*** Opening Materials provided ***
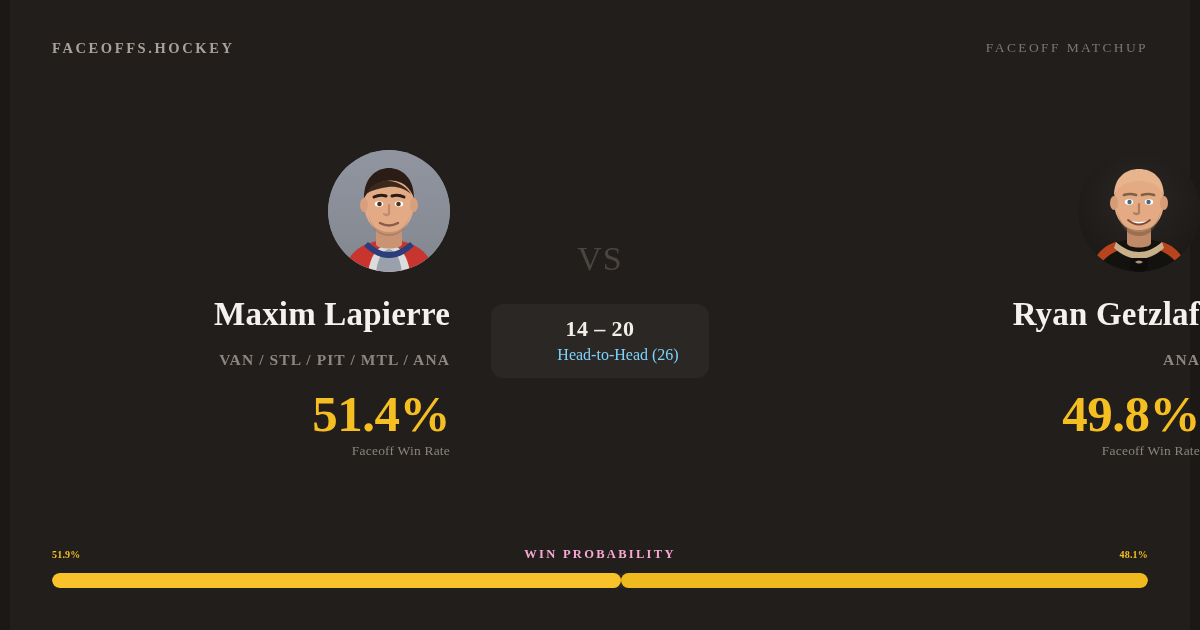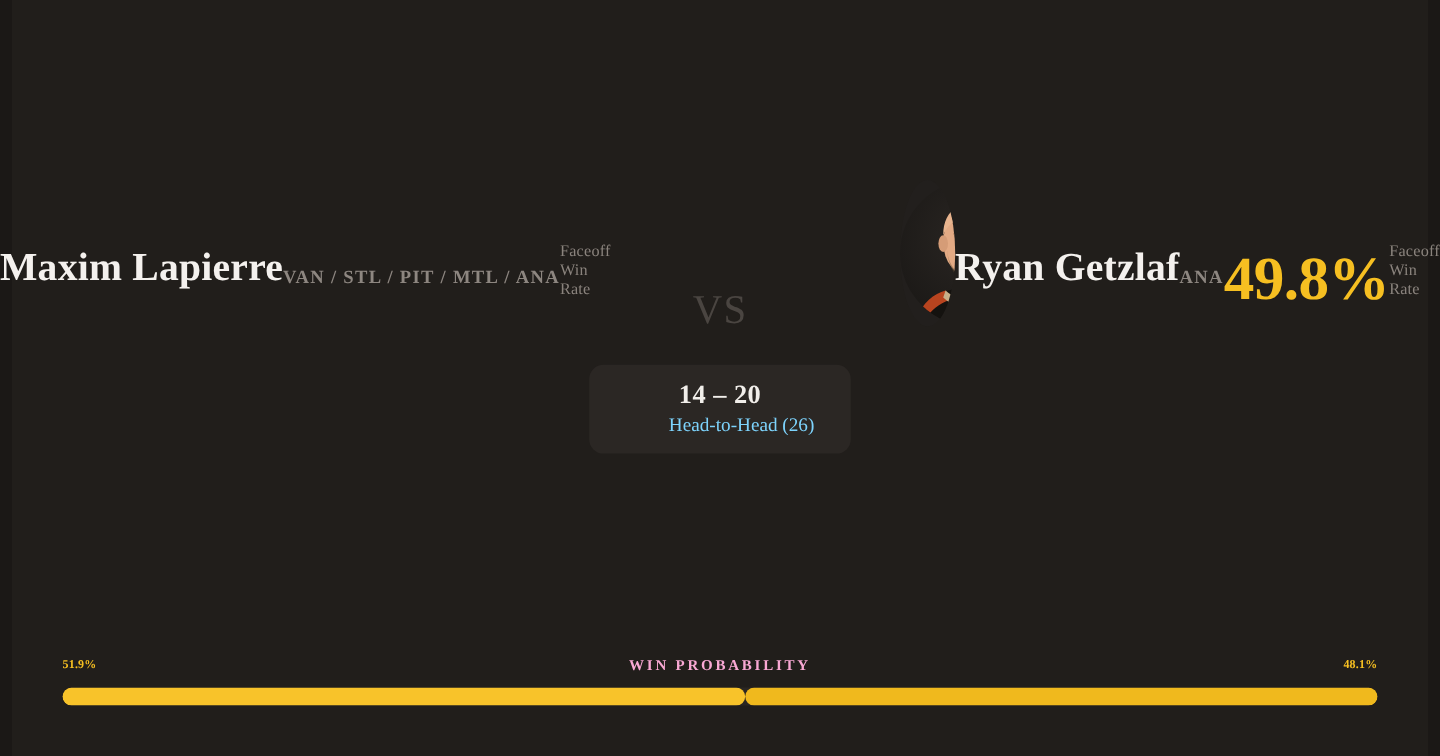"FACEOFFS.HOCKEY" div.header { html: none -> <div> <div>FACEOFFS.HOCKEY</div> <div>FACEOFF MATCHUP</div> </div> }
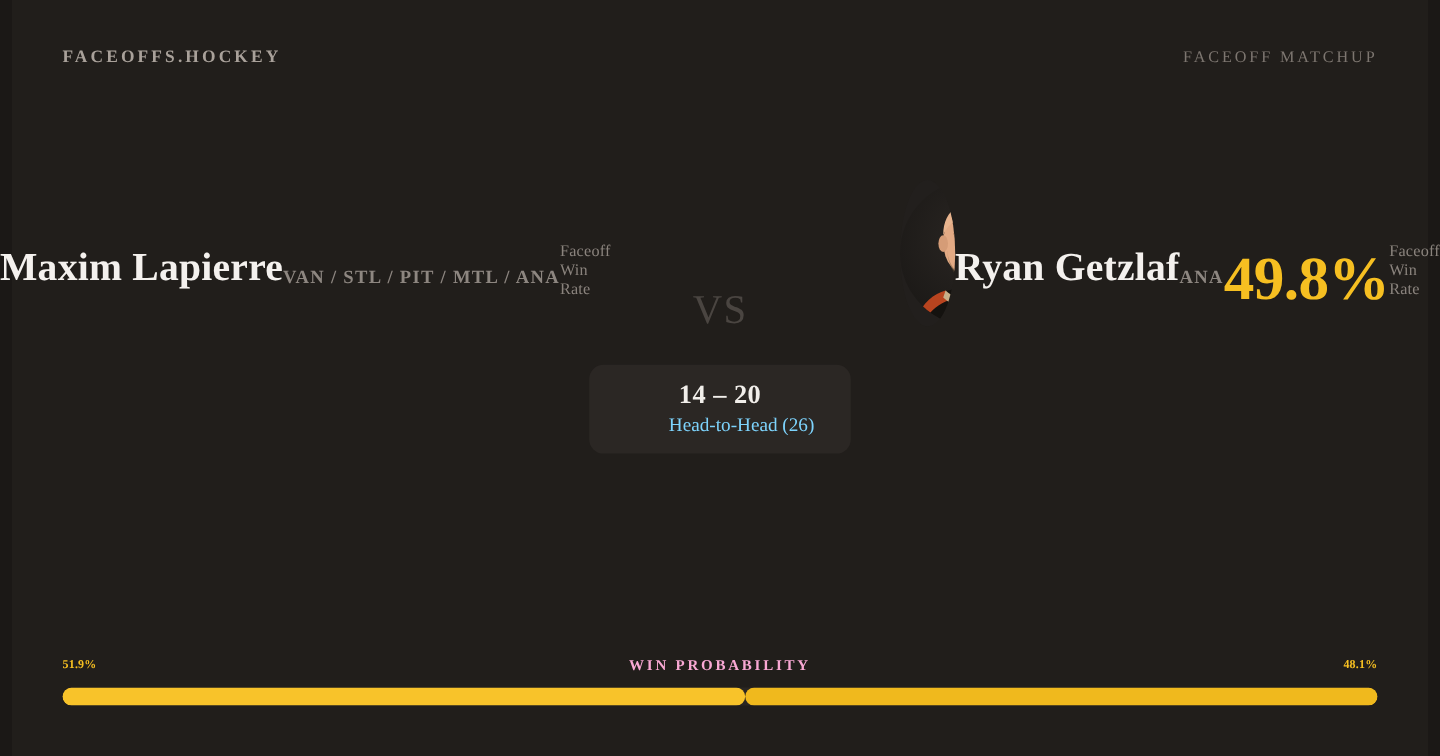"Maxim Lapierre" .player { align-items: center -> flex-end; flex-direction: row -> column }
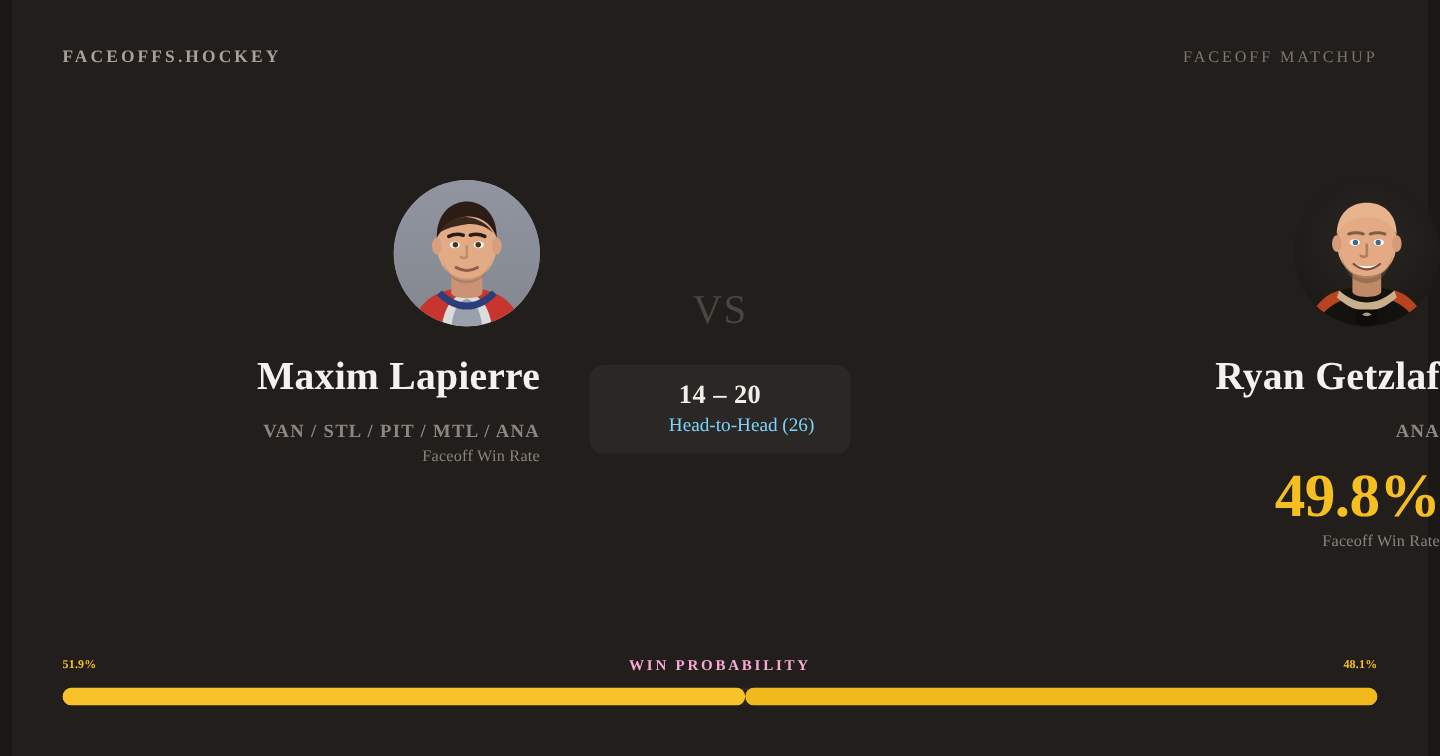"51.4%" div.player-pct { html: none -> <div>51.4%</div> }
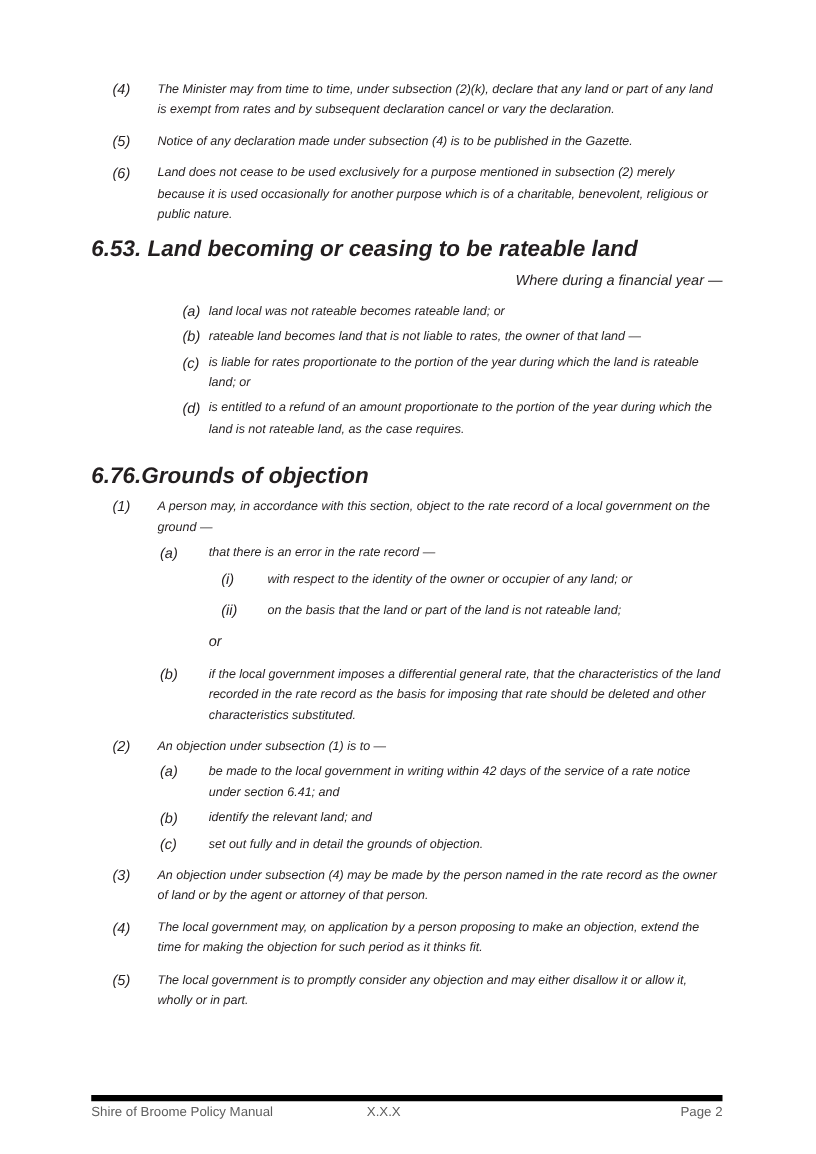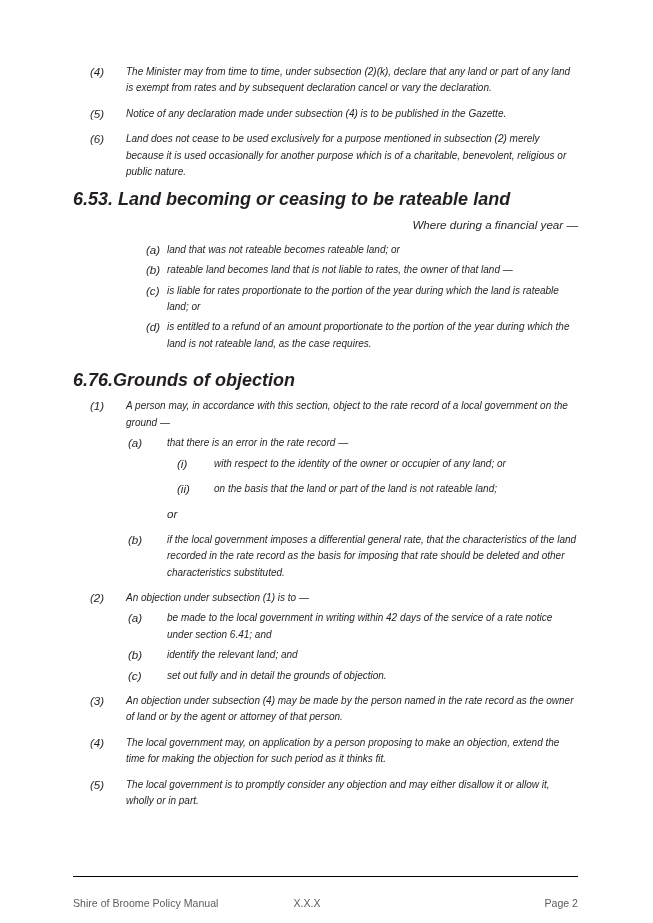"land that was not rateable" span.txt { text: that -> local }
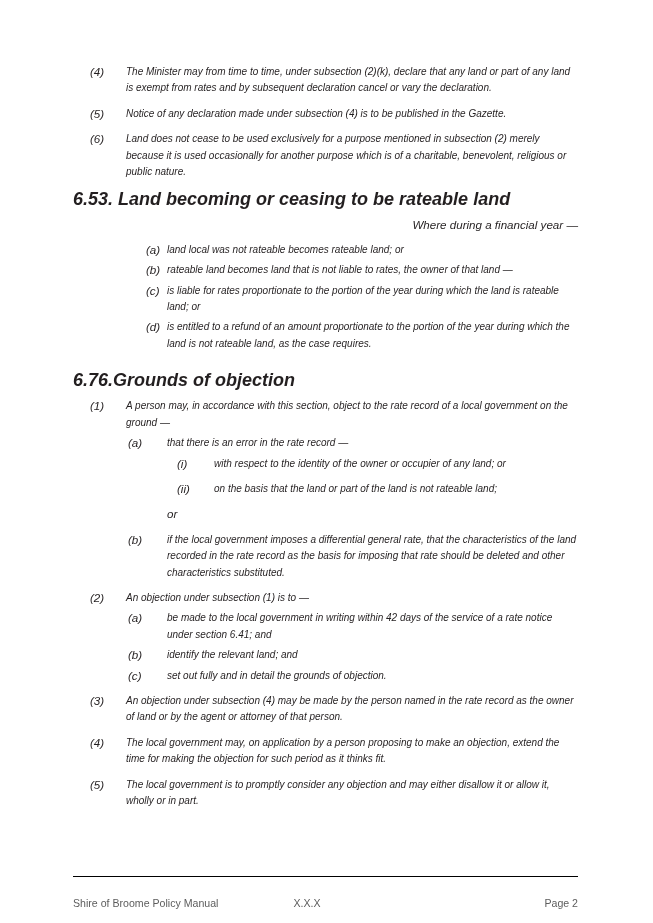"Shire of Broome Policy Manual" .footer { border-top: 1px solid #000000 -> 5px solid #000000; padding-top: 20px -> 3px }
*** Closing Materials provided ***
● Instructions for the task: Your copy should match the data above exactly, apart from the pictures.

● Reply to the exercise:
"FACEOFFS.HOCKEY" div.header { html: none -> <div> <div>FACEOFFS.HOCKEY</div> <div>FACEOFF MATCHUP</div> </div> }
"Maxim Lapierre" .player { align-items: center -> flex-end; flex-direction: row -> column }
"51.4%" div.player-pct { html: none -> <div>51.4%</div> }
"land that was not rateable" span.txt { text: that -> local }
"Shire of Broome Policy Manual" .footer { border-top: 1px solid #000000 -> 5px solid #000000; padding-top: 20px -> 3px }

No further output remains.